To be fair to Spain, though, the judge closed the case.

Bill C-16 was not wielded against her by the university -- your link demonstrates that an individual professor in the meeting mistakenly believed her conduct was against the "Canadian Human Rights Code" (not a thing that exists). That the subject of conversation that led to the meeting was Bill C-16 does not mean Bill C-16 was the authority the manager in question was using to argue her conduct violated rules. I think the principles of free inquiry are more important than Shepherd's feelings, and so correcting this misconception is important.

Subsequently, she was not punished, and after she herself made the meeting a national issue by doing a sob story tour, the university ultimately cleared her. She then sued the university for being mean to her, which is exactly what you'd expect someone whose main argument is the principles of open, uncomfortable discussion are more important than hurt feelings.

Shepherd then founded an organization on campus to promote open inquiry, and the first speaker she invited was, of course, a white supremacist who had just gotten fired for being a guest on a holocaust denial podcast. I mention this for no particular reason. If someone reading happens to infer that perhaps Shepherd's martyrdom was to a large extent inflated by Shepherd herself to raise her profile by courting controversy, I couldn't possibly be held responsible for that perception.

Your interpretation of the situation is disingenuous and politically motivated (kinda like hate speech prosecution). Literally the first paragraph from the wiki article:

>Shepherd was reprimanded in November 2017 for having played her communications class two clips from The Agenda with Steve Paikin, a TVOntario current-affairs program, which showed a debate with Jordan Peterson, a critic of political correctness, about the compelled use of gender-neutral pronouns.[2] The context of the debate was Bill C-16, a proposal to add "gender identity or expression" as a prohibited ground for discrimination to the Canadian Human Rights Act and as an identifiable group to the Criminal Code.[4] The bill became law in June 2017.[5]

and regarding the Faith Goldy event from Shepard herself:

>Originally, this event was supposed to be a debate about immigration in Canada–but every professor I invited to debate Goldy declined. One must wonder: if her arguments are so intellectually void and unreasonable, as critics claim, why was no one willing to take on her supposedly bunk arguments about white identity? Wouldn’t it be an easy win?

>Running out of time and with no opposing speaker to represent the pro-open borders side, LSOI decided to launch the Unpopular Opinions Speaker Series, for which Goldy would be the inaugural speaker with her speech “Ethnocide: Multiculturalism and European-Canadian Identity.”
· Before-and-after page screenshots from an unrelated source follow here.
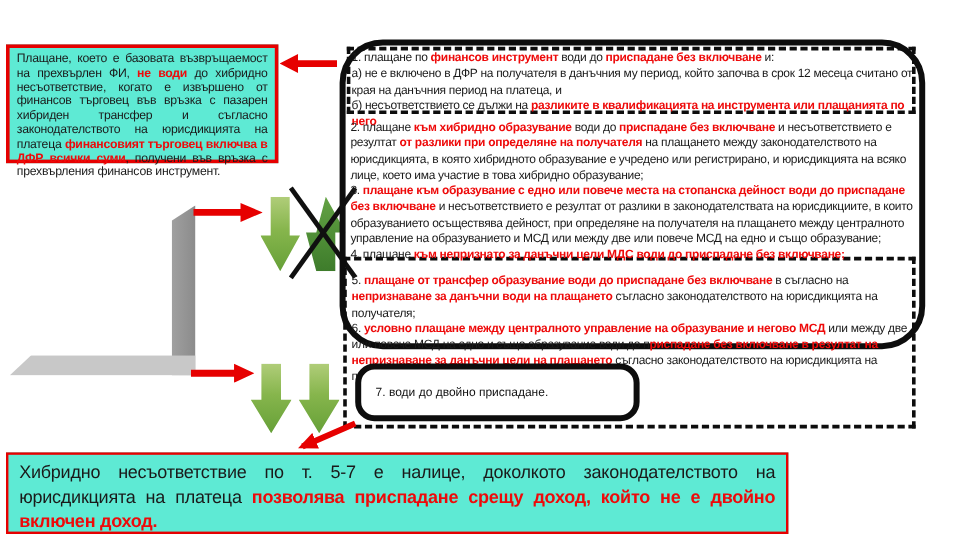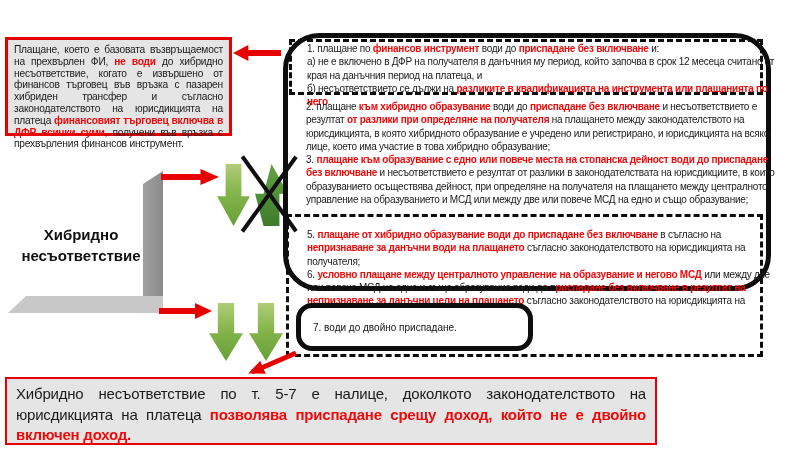--- a/index.html
+++ b/index.html
@@ -5,42 +5,42 @@
   * { margin:0; padding:0; box-sizing:border-box; }
   html,body { background:#ffffff; }
   body { font-family:"Liberation Sans","DejaVu Sans",sans-serif; color:#1a1a1a; }
   .slide {
     position:relative; width:800px; height:450px; background:#ffffff; overflow:hidden;
   }
   .seg-r { color:var(--text_red,#ee0a0a); font-weight:700; }
 
   
   .note-box {
-    position:absolute; border:2px solid var(--red,#e60000); background:#e5e5e5;
+    position:absolute; border:2px solid var(--red,#e60000); background:#5eead4;
     text-align:justify;
   }
   .exception-note {
     left:5px; top:37px; width:227px; height:99px; border-width:3px;
     padding:4px 6px; font-size:10.2px; line-height:11.8px; letter-spacing:-0.2px;
   }
   .conclusion-note {
     left:5px; top:377px; width:652px; height:68px;
     padding:5px 9px; font-size:15px; line-height:20.5px; letter-spacing:-0.2px;
   }
 
   
   .rules-outline {
     position:absolute; left:283px; top:33px; width:488px; height:258px;
     border:5px solid var(--border_black,#0d0d0d); border-radius:36px; background:transparent;
   }
   .dashed-box { position:absolute; border:3px dashed var(--border_black,#0d0d0d); background:transparent; }
   .rule1-box  { left:289px; top:39px;  width:474px; height:56px; }
   .rules57-box{ left:286px; top:214px; width:477px; height:143px; }
 
-  .panel-text { position:absolute; font-size:10px; line-height:13.3px; letter-spacing:-0.25px; color:#1a1a1a;margin-left:14px; }
+  .panel-text { position:absolute; font-size:10px; line-height:13.3px; letter-spacing:-0.25px; color:#1a1a1a; }
   .rule1-text   { left:293px; top:42px;  width:468px; }
   .rules24-text { left:292px; top:100px; width:471px; }
   .rules56-text { left:293px; top:228px; width:467px; }
 
   .rule7-box {
     position:absolute; left:296px; top:303px; width:237px; height:48px;
     border:5px solid var(--border_black,#0d0d0d); border-radius:16px; background:#fff;
     display:flex; align-items:center; padding-left:12px;
     font-size:10px; color:#111;
   }
@@ -103,21 +103,20 @@
 
   <div class="note-box exception-note">
     <p><span>Плащане, което е базовата възвръщаемост на прехвърлен ФИ, </span><span class="seg-r">не води</span><span> до хибридно несъответствие, когато е извършено от финансов търговец във връзка с пазарен хибриден трансфер и съгласно законодателството на юрисдикцията на платеца </span><span class="seg-r">финансовият търговец включва в ДФР всички суми</span><span>, получени във връзка с прехвърления финансов инструмент.</span></p>
   </div>
 
   <div class="red-arrow arrow-left arrow-to-note"></div>
 
   <div class="bracket-vbar"></div>
   <div class="bracket-floor"></div>
 
-  <div class="mismatch-label">Хибридно несъответствие</div>
 
   <div class="red-arrow arrow-right arrow-mid-right"></div>
   <div class="green-arrow g-down g-down-top"></div>
   <div class="green-arrow g-up g-up-top"></div>
   <div class="x-mark">
     <div class="bar a"></div>
     <div class="bar b"></div>
   </div>
 
   <div class="red-arrow arrow-right arrow-low-right"></div>
@@ -127,24 +126,25 @@
   <div class="dashed-box rule1-box"></div>
   <div class="dashed-box rules57-box"></div>
 
   <div class="rules-outline"></div>
 
   <div class="panel-text rule1-text"><span>1. плащане по </span><span class="seg-r">финансов инструмент</span><span> води до </span><span class="seg-r">приспадане без включване</span><span> и:</span><br><span>а) не е включено в ДФР на получателя в данъчния му период, който започва в срок 12 месеца считано от края на данъчния период на платеца, и</span><br><span>б) несъответствието се дължи на </span><span class="seg-r">разликите в квалификацията на инструмента или плащанията по него</span></div>
 
   <div class="panel-text rules24-text">
     <p><span>2. плащане </span><span class="seg-r">към хибридно образувание</span><span> води до </span><span class="seg-r">приспадане без включване</span><span> и несъответствието е резултат </span><span class="seg-r">от разлики при определяне на получателя</span><span> на плащането между законодателството на юрисдикцията, в която хибридното образувание е учредено или регистрирано, и юрисдикцията на всяко лице, което има участие в това хибридно образувание;</span></p>
     <p><span>3. </span><span class="seg-r">плащане към образувание с едно или повече места на стопанска дейност води до приспадане без включване</span><span> и несъответствието е резултат от разлики в законодателствата на юрисдикциите, в които образуванието осъществява дейност, при определяне на получателя на плащането между централното управление на образуванието и МСД или между две или повече МСД на едно и също образувание;</span></p>
+    <p><span>4. плащане </span><span class="seg-r">към непризнато за данъчни цели МДС води до приспадане без включване;</span></p>
   </div>
 
   <div class="panel-text rules56-text">
-    <p><span>5. </span><span class="seg-r">плащане от хибридно образувание води до приспадане без включване</span><span> в съгласно на </span><span class="seg-r">непризнаване за данъчни води на плащането</span><span> съгласно законодателството на юрисдикцията на получателя;</span></p>
+    <p><span>5. </span><span class="seg-r">плащане от трансфер образувание води до приспадане без включване</span><span> в съгласно на </span><span class="seg-r">непризнаване за данъчни води на плащането</span><span> съгласно законодателството на юрисдикцията на получателя;</span></p>
     <p><span>6. </span><span class="seg-r">условно плащане между централното управление на образувание и негово МСД</span><span> или между две или повече МСД на едно и също образувание води до п</span><span class="seg-r">риспадане без включване в резултат на непризнаване за данъчни цели на плащането</span><span> съгласно законодателството на юрисдикцията на получателя;</span></p>
   </div>
 
   <div class="rule7-box">
     <span>7. води до двойно приспадане.</span>
   </div>
 
   <svg class="arrow-diagonal" viewBox="0 0 62 34" xmlns="http://www.w3.org/2000/svg">
     <defs>
       <marker id="ah" markerUnits="userSpaceOnUse" markerWidth="16" markerHeight="14" refX="12" refY="7" orient="auto">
>The series would feature speakers who are strong and articulate, yet polemical—speakers who discuss subjects that most might consider taboo. A central tenet of this speaker series, we decided, would be a robust open floor Q&A session at the end, so that the presenter’s views could be directly challenged and confronted.

>I had my own questions for Goldy planned: wouldn’t a theoretical “white ethnostate” be rather dull and homogenous? Doesn’t a diversity of cultures in Canada enhance our perceptions of the world and understanding of one another?

>I never got to ask my questions.

>In fact, I never even got to hear Goldy speak a single word on her topic, as protesters pulled the fire alarm while the introductory remarks were still being made. And that was that; event over.

https://www.macleans.ca/opinion/why-i-invited-faith-goldy-to...

What problems does Russia share with UAE with respect to hate speech law? They seem pretty far apart.
I haven’t watch the full video, but this paragraph from[1] summarizes the issue well:

“Following Vladimir Putin’s return to the presidency in 2012, Russian authorities have increasingly used vaguely-defined, anti-extremism laws to suppress the work of human rights activists. Codified through the laws on Foreign Agents, LGBT Propaganda, and Hate Crime, the Russian authorities’ interpretation of extremism permits an arbitrary application of these laws, which allows a dangerous means of discrimination against peaceful groups.”